O leite materno não apresenta quantidade suficiente de vitamina D para as necessidades do primeiro ano de vida do bebé. Mesmo o leite adaptado, apesar de enriquecido, não atinge a dose diária recomendada se o bebé ingerir menos de 1 litro de leite por dia.
Apesar da exposição solar permitir a síntese cutânea de vitamina D, esta é na maioria dos casos uma fonte insuficiente e que deve ser evitada pelo risco de cancro de pele associado à exposição solar.
Vários estudos demonstraram que seria necessário que uma criança ficasse exposta ao sol 10-15 minutos por dia entre as 10h00 e 15h00 durante a primavera, verão e outono, para atingir níveis adequados de vitamina D através da exposição solar.
A pigmentação cutânea (melatonina) serve de barreira natural aos raios ultravioleta, diminuindo a síntese de vitamina D em crianças de raça negra. Adicionalmente, a utilização de protetor solar essencial na prevenção do cancro de pele, diminui a sua produção (em 95% com fatores de proteção acima de 30).
Apesar da importância inquestionável da realização de atividades ao ar livre com as crianças, tendo em conta as recomendações atuais de evicção de exposição solar em bebés com menos de 6 meses de idade, a utilização de protetor solar e evicção das horas de maior pico de calor, torna-se impraticável tentar manter níveis sanguíneos adequados de vitamina D através do sol.
Nesse sentido, as recomendações internacionais são concisas na suplementação oral de vitamina D durante todo o primeiro ano de vida com 400 UI por dia no recém-nascido de termo (pelo menos até aos 12 meses ou até ao verão seguinte se fizer 12 meses no inverno), quer seja amamentado ou a realizar leite adaptado.
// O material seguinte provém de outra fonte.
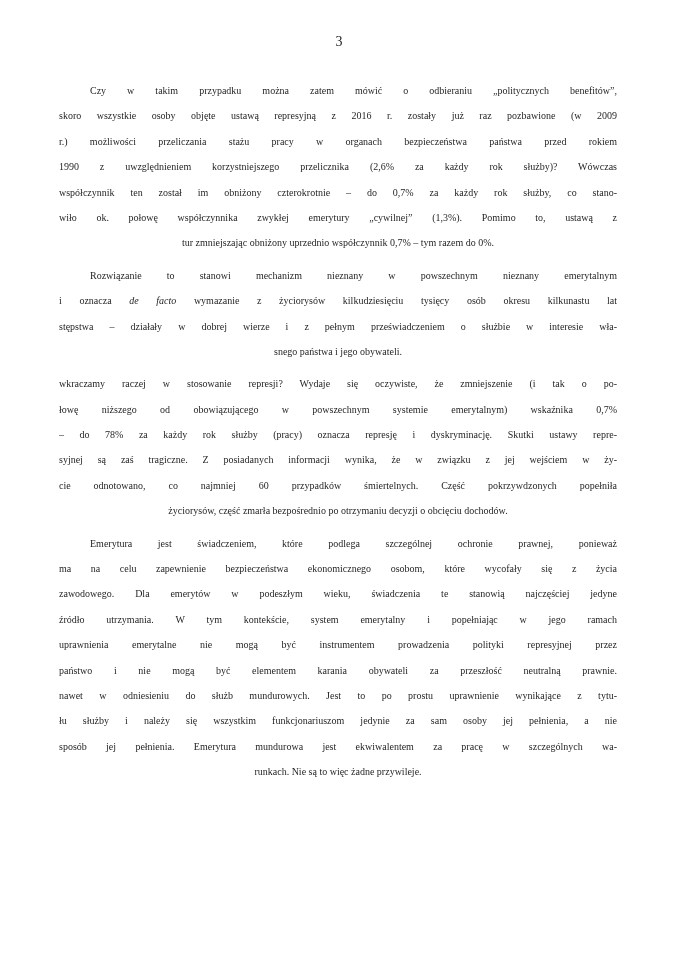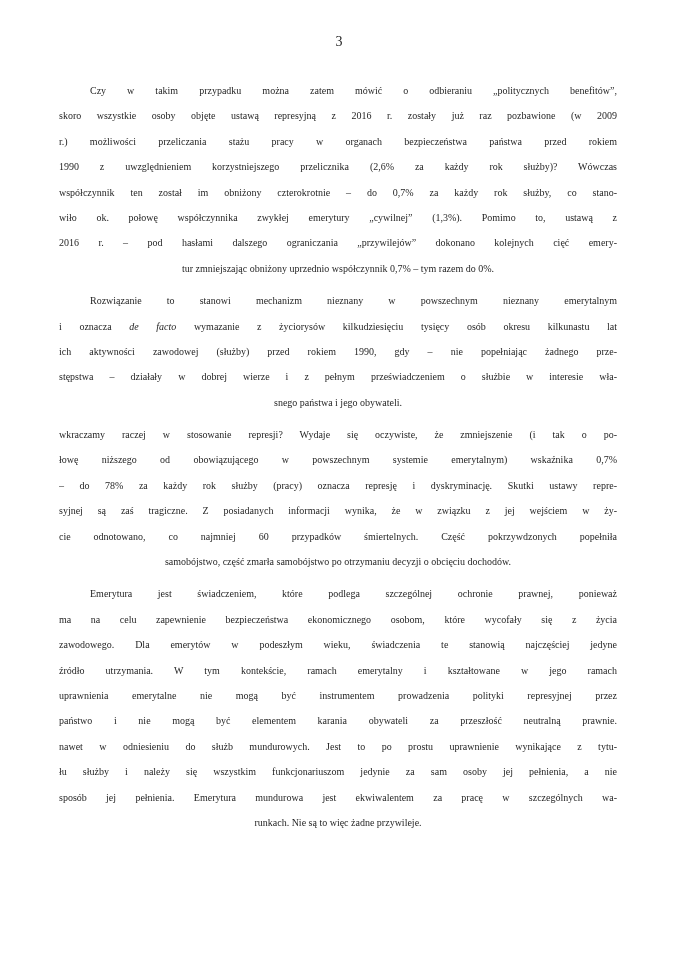--- a/index.html
+++ b/index.html
@@ -58,43 +58,41 @@
 <div class="page">
   <div class="page-number">3</div>
   <div class="content">
       <div class="paragraph">
         <div class="line first"><span>Czy w takim przypadku można zatem mówić o odbieraniu „politycznych benefitów”,</span></div>
         <div class="line"><span>skoro wszystkie osoby objęte ustawą represyjną z 2016 r. zostały już raz pozbawione (w 2009</span></div>
         <div class="line"><span>r.) możliwości przeliczania stażu pracy w organach bezpieczeństwa państwa przed rokiem</span></div>
         <div class="line"><span>1990 z uwzględnieniem korzystniejszego przelicznika (2,6% za każdy rok służby)? Wówczas</span></div>
         <div class="line"><span>współczynnik ten został im obniżony czterokrotnie – do 0,7% za każdy rok służby, co stano-</span></div>
         <div class="line"><span>wiło ok. połowę współczynnika zwykłej emerytury „cywilnej” (1,3%). Pomimo to, ustawą z</span></div>
-        <div class="line"><span>2016 r. – pod hasłami dalszego ograniczania „przywilejów” dokonano kolejnych cięć emery-</span></div>
         <div class="line last"><span>tur zmniejszając obniżony uprzednio współczynnik 0,7% – tym razem do 0%.</span></div>
       </div>
       <div class="paragraph">
         <div class="line first"><span>Rozwiązanie to stanowi mechanizm nieznany w powszechnym nieznany emerytalnym</span></div>
         <div class="line"><span>i oznacza </span><em>de facto</em><span> wymazanie z życiorysów kilkudziesięciu tysięcy osób okresu kilkunastu lat</span></div>
-        <div class="line"><span>ich aktywności zawodowej (służby) przed rokiem 1990, gdy – nie popełniając żadnego prze-</span></div>
         <div class="line"><span>stępstwa – działały w dobrej wierze i z pełnym przeświadczeniem o służbie w interesie wła-</span></div>
         <div class="line last"><span>snego państwa i jego obywateli.</span></div>
       </div>
       <div class="paragraph">
         <div class="line"><span>wkraczamy raczej w stosowanie represji? Wydaje się oczywiste, że zmniejszenie (i tak o po-</span></div>
         <div class="line"><span>łowę niższego od obowiązującego w powszechnym systemie emerytalnym) wskaźnika 0,7%</span></div>
         <div class="line"><span>– do 78% za każdy rok służby (pracy) oznacza represję i dyskryminację. Skutki ustawy repre-</span></div>
         <div class="line"><span>syjnej są zaś tragiczne. Z posiadanych informacji wynika, że w związku z jej wejściem w ży-</span></div>
         <div class="line"><span>cie odnotowano, co najmniej 60 przypadków śmiertelnych. Część pokrzywdzonych popełniła</span></div>
-        <div class="line last"><span>samobójstwo, część zmarła samobójstwo po otrzymaniu decyzji o obcięciu dochodów.</span></div>
+        <div class="line last"><span>życiorysów, część zmarła bezpośrednio po otrzymaniu decyzji o obcięciu dochodów.</span></div>
       </div>
       <div class="paragraph">
         <div class="line first"><span>Emerytura jest świadczeniem, które podlega szczególnej ochronie prawnej, ponieważ</span></div>
         <div class="line"><span>ma na celu zapewnienie bezpieczeństwa ekonomicznego osobom, które wycofały się z życia</span></div>
         <div class="line"><span>zawodowego. Dla emerytów w podeszłym wieku, świadczenia te stanowią najczęściej jedyne</span></div>
-        <div class="line"><span>źródło utrzymania. W tym kontekście, ramach emerytalny i kształtowane w jego ramach</span></div>
+        <div class="line"><span>źródło utrzymania. W tym kontekście, system emerytalny i popełniając w jego ramach</span></div>
         <div class="line"><span>uprawnienia emerytalne nie mogą być instrumentem prowadzenia polityki represyjnej przez</span></div>
         <div class="line"><span>państwo i nie mogą być elementem karania obywateli za przeszłość neutralną prawnie.</span></div>
         <div class="line"><span>nawet w odniesieniu do służb mundurowych. Jest to po prostu uprawnienie wynikające z tytu-</span></div>
         <div class="line"><span>łu służby i należy się wszystkim funkcjonariuszom jedynie za sam osoby jej pełnienia, a nie</span></div>
         <div class="line"><span>sposób jej pełnienia. Emerytura mundurowa jest ekwiwalentem za pracę w szczególnych wa-</span></div>
         <div class="line last"><span>runkach. Nie są to więc żadne przywileje.</span></div>
       </div>
     </div>
 </div>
No recém-nascido prematuro, essas necessidades são mais elevadas (800 a 1000 UI por dia).
Depois dessa idade, as recomendações são mais variáveis, sendo sugerido por algumas sociedades a sua suplementação regular em crianças e adolescentes com 600 UI por dia, principalmente no inverno. A sociedade Europeia de Gastroenterologia Pediátrica tem uma opinião mais conservadora, defendendo que são necessários mais estudos para se recomendar a suplementação universal das crianças e adolescentes, devendo ser incentivado políticas de fortificação de alimentos e consumo de alimentos ricos em vitamina D.
Em crianças consideradas de risco de défice de vitamina D (obesidade, dieta vegetariana, doença renal, doença hepática, utilização de corticoides, anticonvulsivantes, raça negra, …), a suplementação oral deve ser considerada acima do ano de idade, pelo menos durante os meses de inverno, paralelamente à recomendação de estilos de vida saudáveis.
É consensual a suplementação universal de vitamina D no primeiro ano de vida, sendo posteriormente necessário avaliar caso a caso, a necessidade de suplementação ao longo da infância e adolescência.